Joyriders is the culmination of photographer Alice Connew’s four year investigation of the women motorcycle riders of Petrolettes. Within what is commonly recognised as a traditionally male sport, these women have unapologetically carved out a space to call their own, defiantly declaring, “we ride too”.

The Petrolettes festival kick-started in 2016 with a mission to elevate, empower and unite women riders across the globe in a powerful, inspiring community. “If you’re a woman on a bike, you’re always the ‘odd one out’. That’s not always bad, even if it can be tiring,” explains Irene. “I was interested in shaking things up, so I set up this little playground I could invite all my girlfriends to.”

Joyriders spotlights the female rider in the context of both an historical and a continued presence. The American Motor Maids established themselves in the 1930s, and similar impediments these trailblazers faced seem to still apply. Many of the women Connew conversed with at moto-gatherings have stories of hindrances: they were told they can’t ride; they’re too small; they don’t have the physical or mental capacity to handle a bike. Those rebuffs have spurred many to prove their naysayers mistaken.

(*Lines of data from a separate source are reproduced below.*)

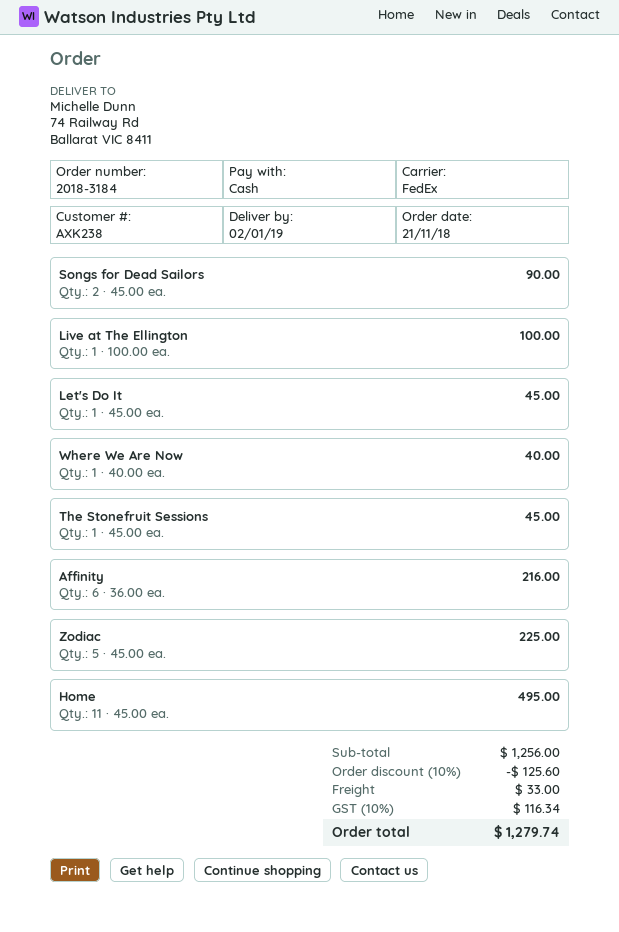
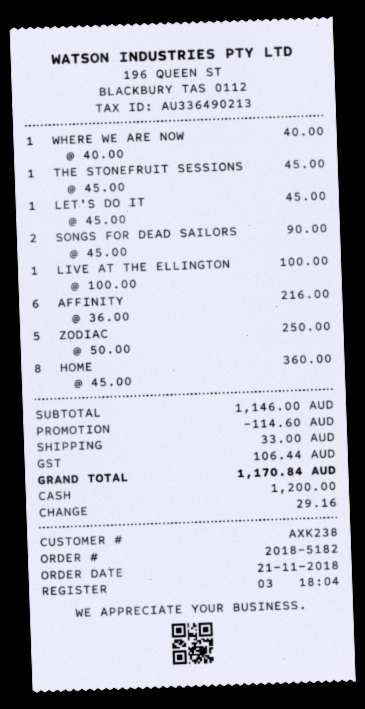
order number: 2018-3184 -> 2018-5182
Zodiac: 5 x 45.00 = 225.00 -> 5 x 50.00 = 250.00
Home: 11 x 45.00 = 495.00 -> 8 x 45.00 = 360.00
subtotal: 1256.00 -> 1146.00
discount: 125.60 -> 114.60
tax: 116.34 -> 106.44
total: 1279.74 -> 1170.84

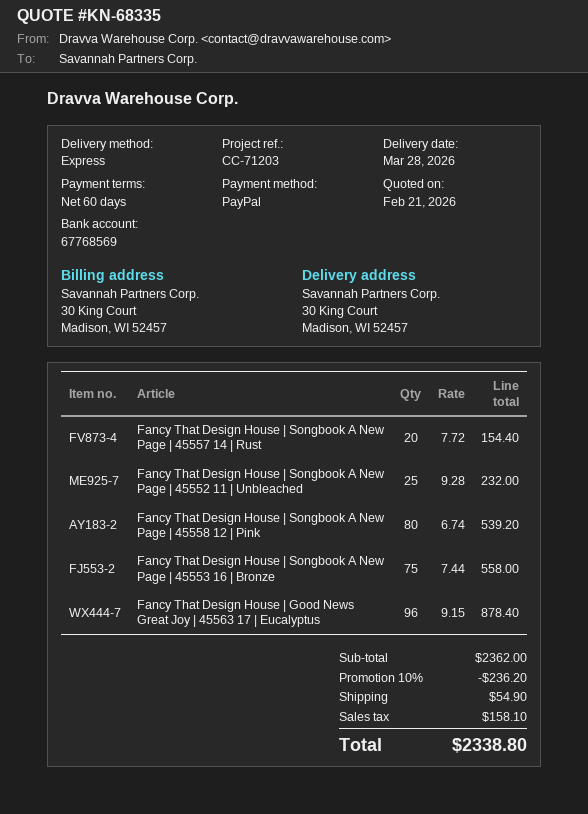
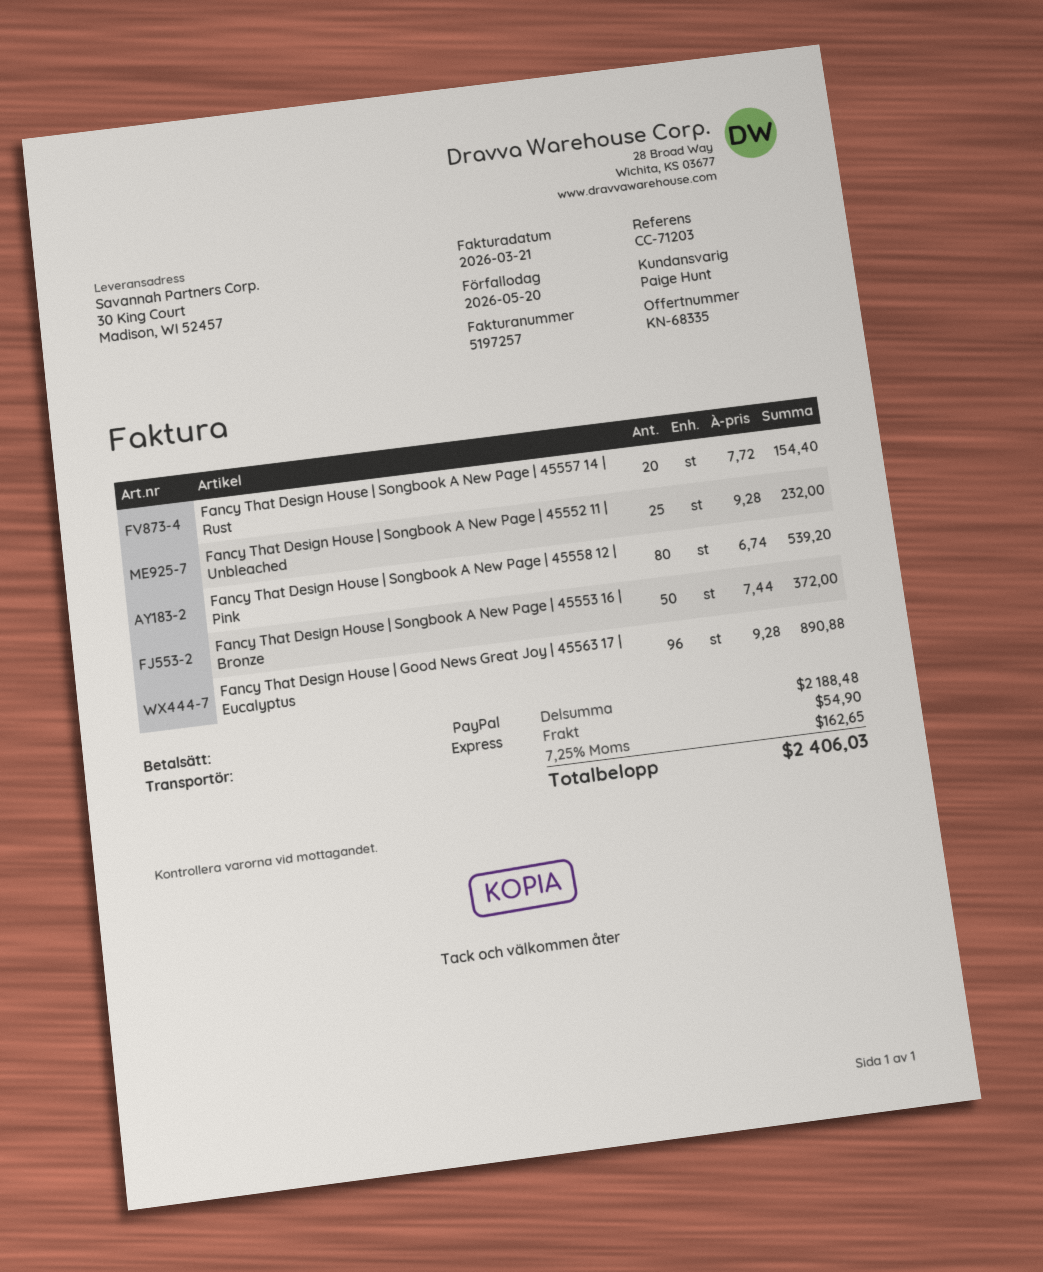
Fancy That Design House | Songbook A New Page | 45553 16 | Bronze: 75 x 7.44 = 558.00 -> 50 x 7.44 = 372.00
Fancy That Design House | Good News Great Joy | 45563 17 | Eucalyptus: 96 x 9.15 = 878.40 -> 96 x 9.28 = 890.88
subtotal: 2362.00 -> 2188.48
discount: 10% = 236.20 -> none
tax: 158.10 -> 162.65
total: 2338.80 -> 2406.03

This zealous attitude becomes the core of the series which juxtaposes themes of femininity and the female gaze against machismo and convention.

The women and their bikes move through landscapes that shift between post-industrial, iron graveyards to genteel cultural landmarks, each location harking back to patriarchal histories in which the women atop their bikes, careening down the roads, become vehicles of radical resistance.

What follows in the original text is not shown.